Data to process:
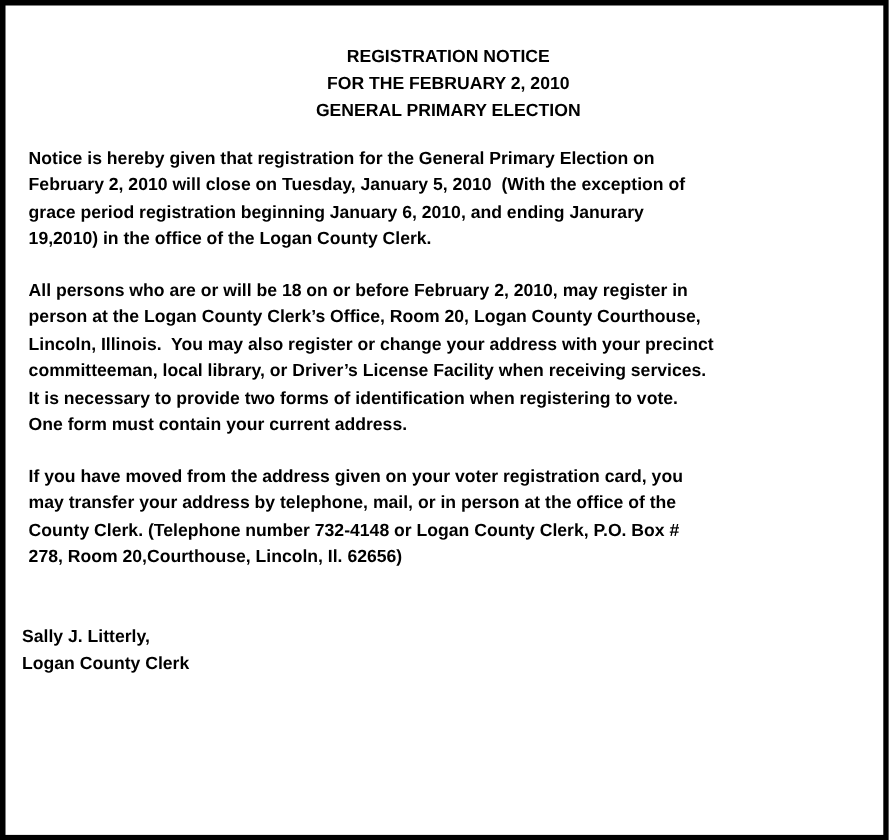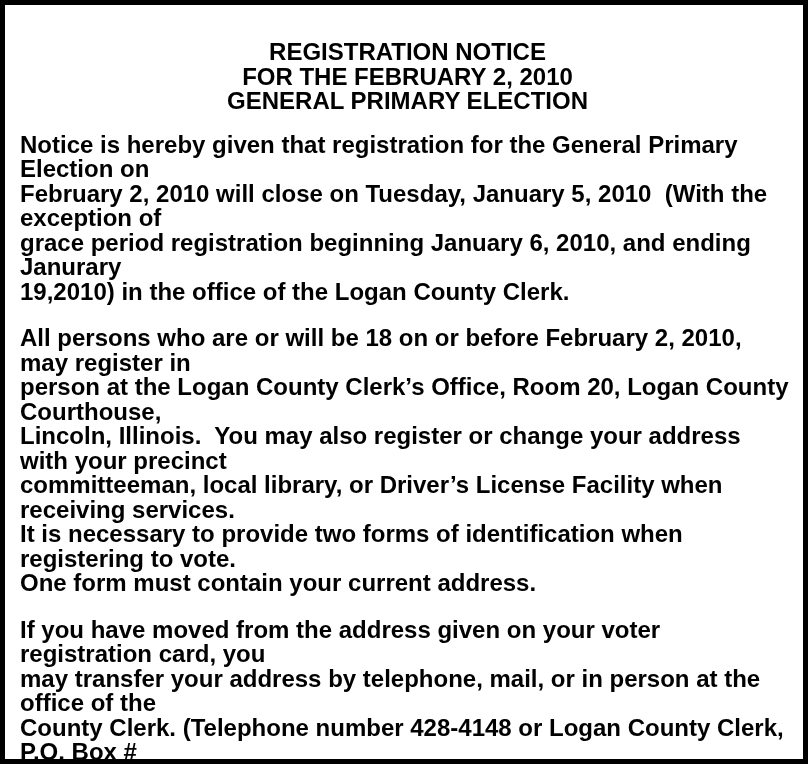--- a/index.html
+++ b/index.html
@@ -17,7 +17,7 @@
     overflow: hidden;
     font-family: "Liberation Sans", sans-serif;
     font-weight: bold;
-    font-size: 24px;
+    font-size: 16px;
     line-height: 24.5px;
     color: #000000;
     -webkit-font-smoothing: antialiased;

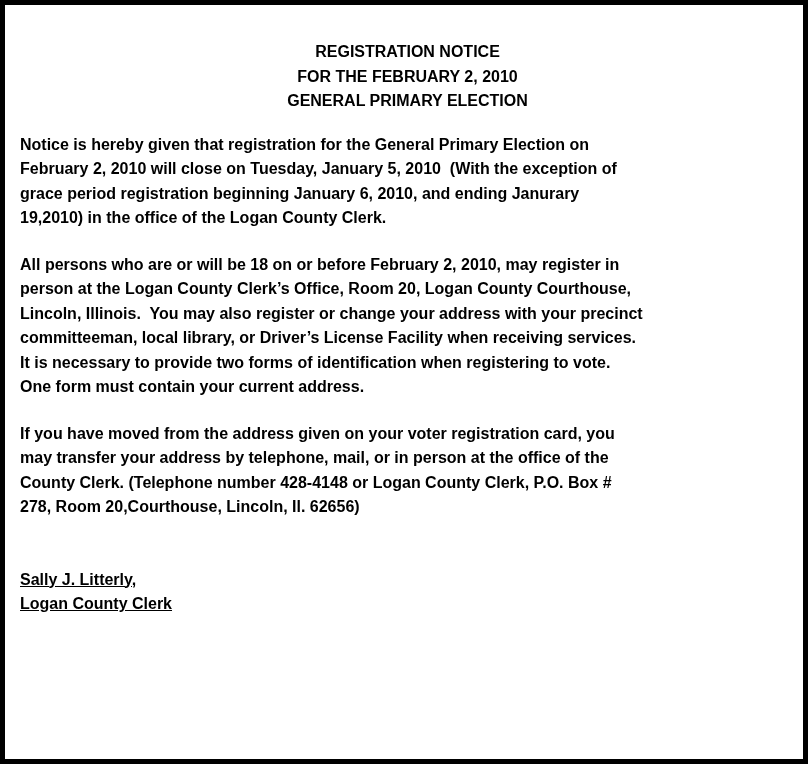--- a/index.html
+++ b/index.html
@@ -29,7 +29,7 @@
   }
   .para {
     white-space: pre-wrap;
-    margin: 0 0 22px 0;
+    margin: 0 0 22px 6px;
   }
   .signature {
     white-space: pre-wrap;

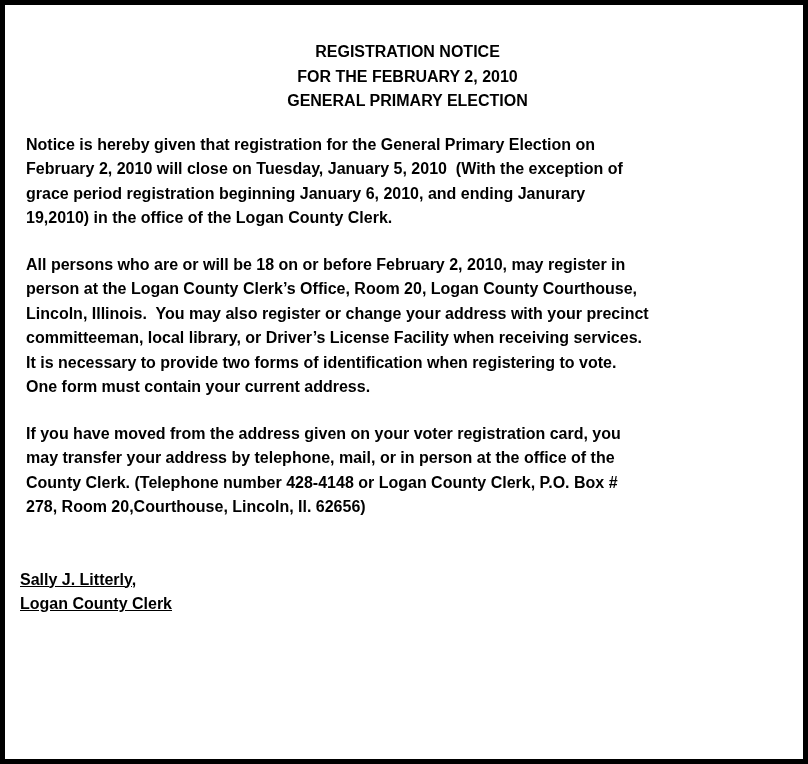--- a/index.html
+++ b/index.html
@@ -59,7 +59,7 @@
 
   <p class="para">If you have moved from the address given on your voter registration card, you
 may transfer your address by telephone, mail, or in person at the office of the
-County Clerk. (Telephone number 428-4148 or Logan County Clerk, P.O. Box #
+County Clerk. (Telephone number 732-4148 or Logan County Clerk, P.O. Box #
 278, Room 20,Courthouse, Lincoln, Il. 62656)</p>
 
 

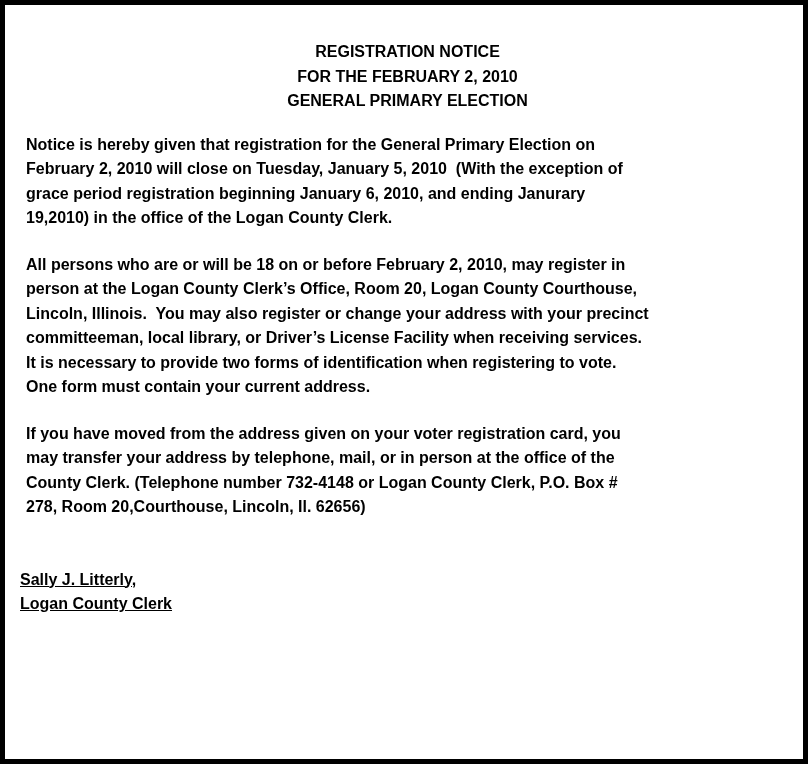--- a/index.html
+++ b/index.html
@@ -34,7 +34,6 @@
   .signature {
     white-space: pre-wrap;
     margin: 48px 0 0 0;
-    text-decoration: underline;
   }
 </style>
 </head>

--

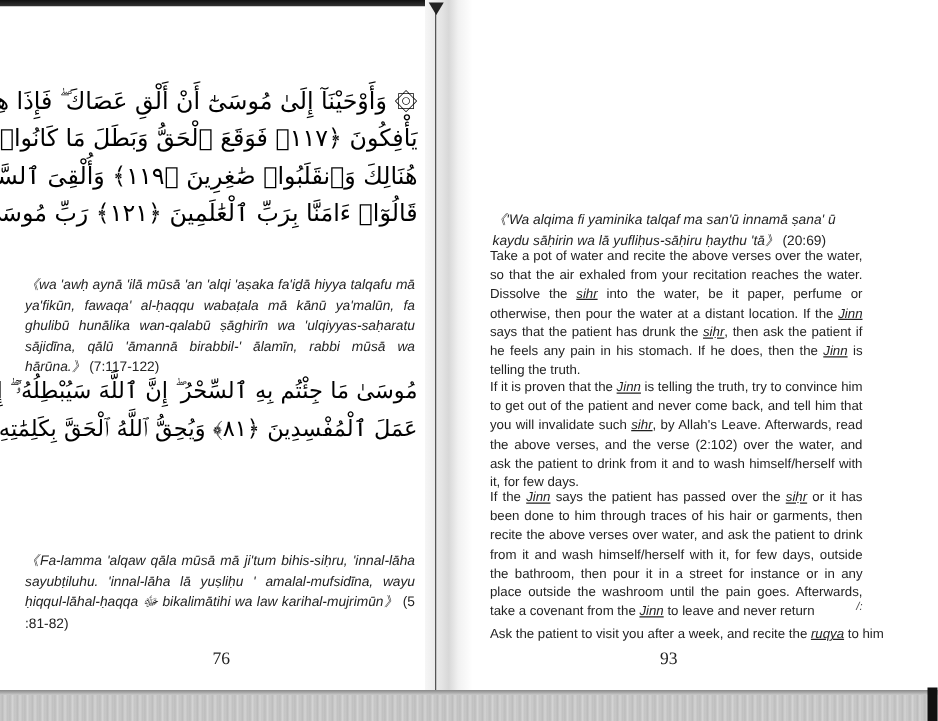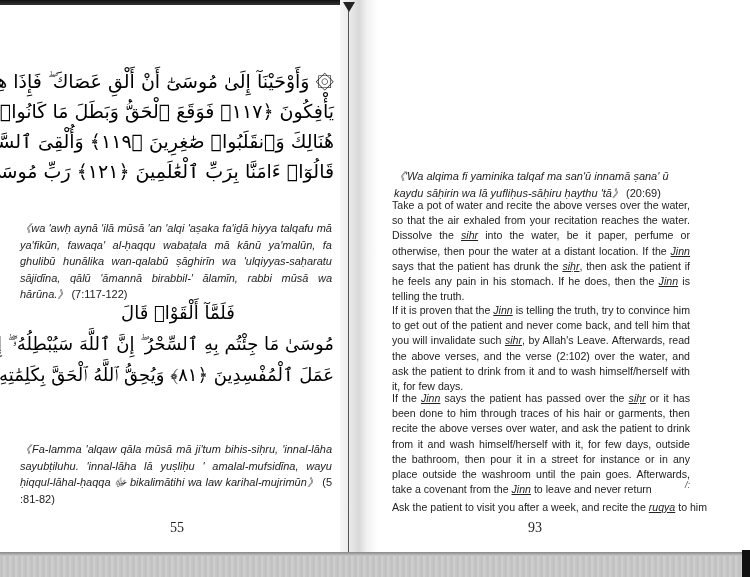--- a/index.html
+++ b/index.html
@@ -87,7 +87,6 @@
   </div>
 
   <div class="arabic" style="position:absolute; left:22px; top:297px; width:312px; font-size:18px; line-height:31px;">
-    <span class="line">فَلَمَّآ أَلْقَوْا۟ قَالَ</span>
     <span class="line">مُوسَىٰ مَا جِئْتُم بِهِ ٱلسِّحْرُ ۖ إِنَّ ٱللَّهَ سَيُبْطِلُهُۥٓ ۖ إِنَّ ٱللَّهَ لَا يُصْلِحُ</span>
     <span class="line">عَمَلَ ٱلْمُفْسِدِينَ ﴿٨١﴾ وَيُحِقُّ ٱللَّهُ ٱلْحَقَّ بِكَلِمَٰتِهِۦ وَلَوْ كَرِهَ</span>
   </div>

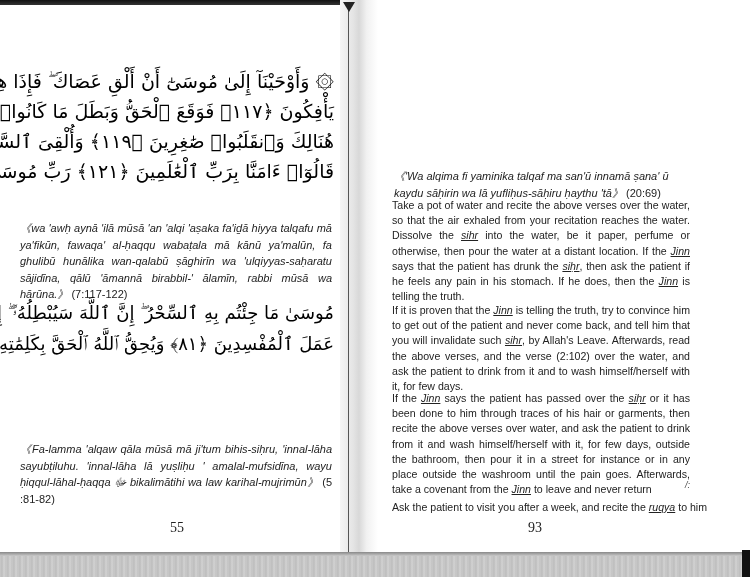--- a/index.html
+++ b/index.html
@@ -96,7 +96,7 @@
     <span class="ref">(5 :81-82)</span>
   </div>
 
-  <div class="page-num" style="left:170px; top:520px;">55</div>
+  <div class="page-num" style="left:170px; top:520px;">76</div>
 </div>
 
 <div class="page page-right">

Aim of the task: Scan the data above, find each line with "style", and copy it.

Response to this task:
 </style>
   <div class="arabic" style="position:absolute; left:22px; top:297px; width:312px; font-size:18px; line-height:31px;">
-  <div class="page-num" style="left:170px; top:520px;">55</div>
+  <div class="page-num" style="left:170px; top:520px;">76</div>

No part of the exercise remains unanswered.